Modification records:
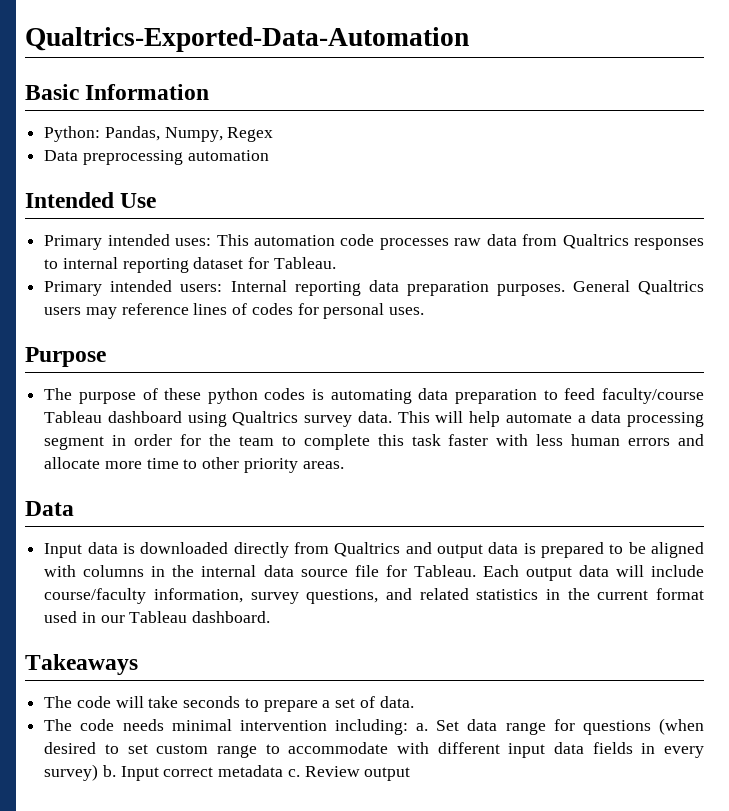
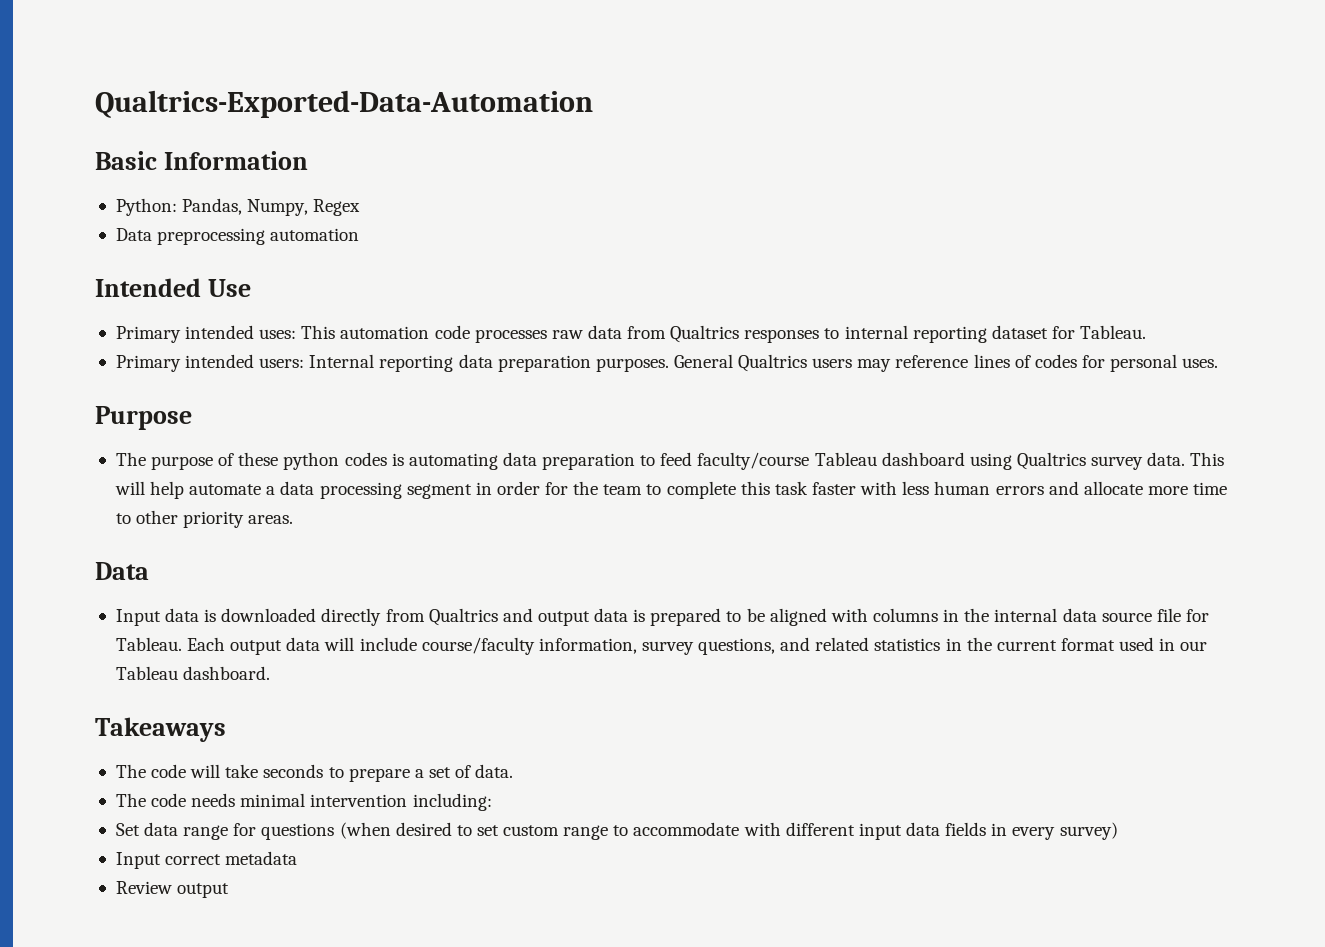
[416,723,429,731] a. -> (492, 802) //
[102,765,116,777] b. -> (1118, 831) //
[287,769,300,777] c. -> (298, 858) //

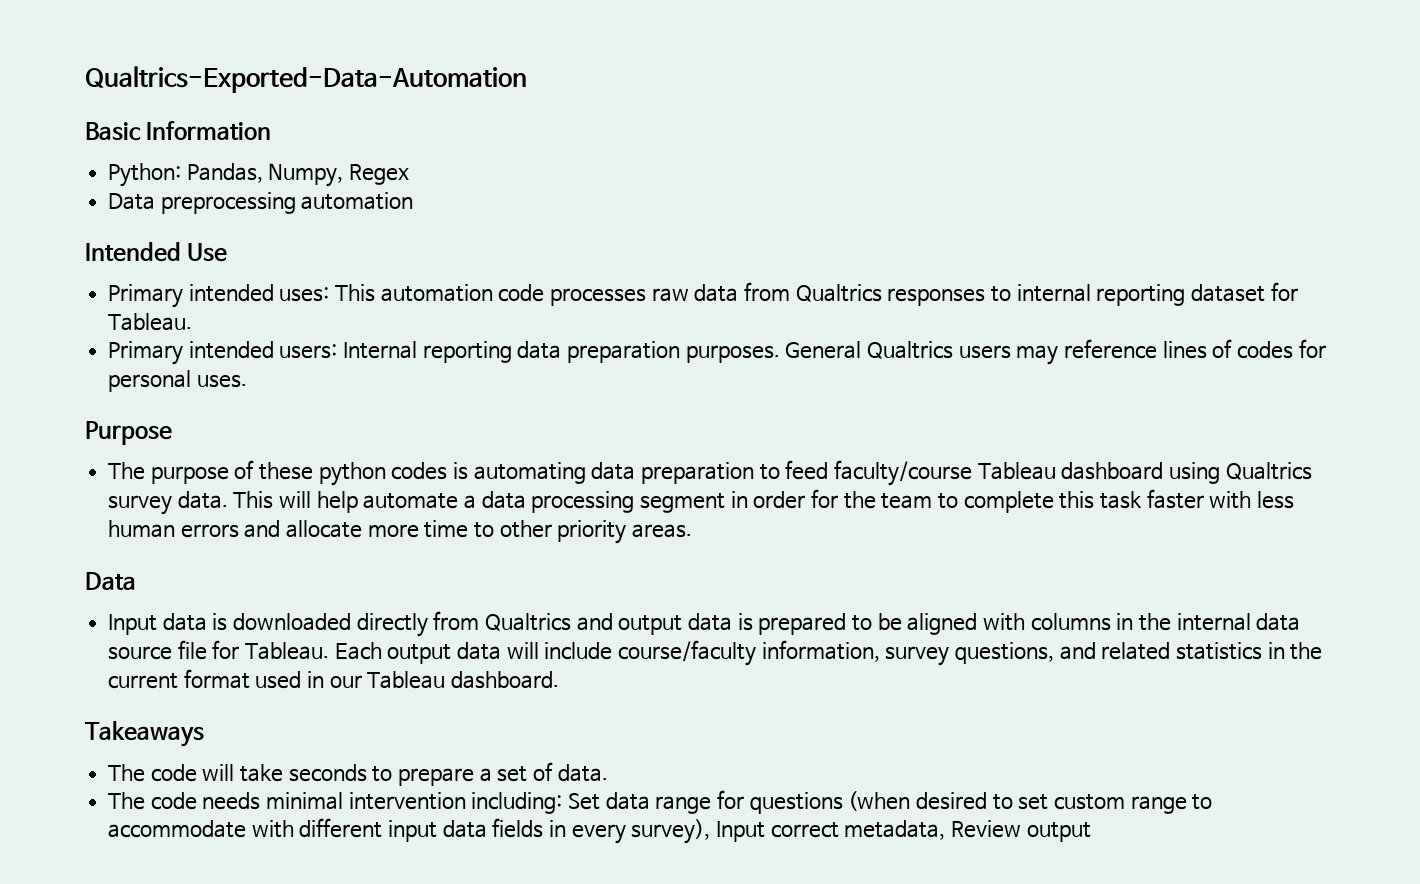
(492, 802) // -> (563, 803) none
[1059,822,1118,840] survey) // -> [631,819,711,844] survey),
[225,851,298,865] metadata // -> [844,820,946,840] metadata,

TASK TO COMPLETE
Beginning with the line that contains "[102,765,116,777] b. -> (1118, 831) //", write out every line through the last one in the records, exactly and without pictures.

THE ANSWER
[102,765,116,777] b. -> (1118, 831) //
[287,769,300,777] c. -> (298, 858) //

(492, 802) // -> (563, 803) none
[1059,822,1118,840] survey) // -> [631,819,711,844] survey),
[225,851,298,865] metadata // -> [844,820,946,840] metadata,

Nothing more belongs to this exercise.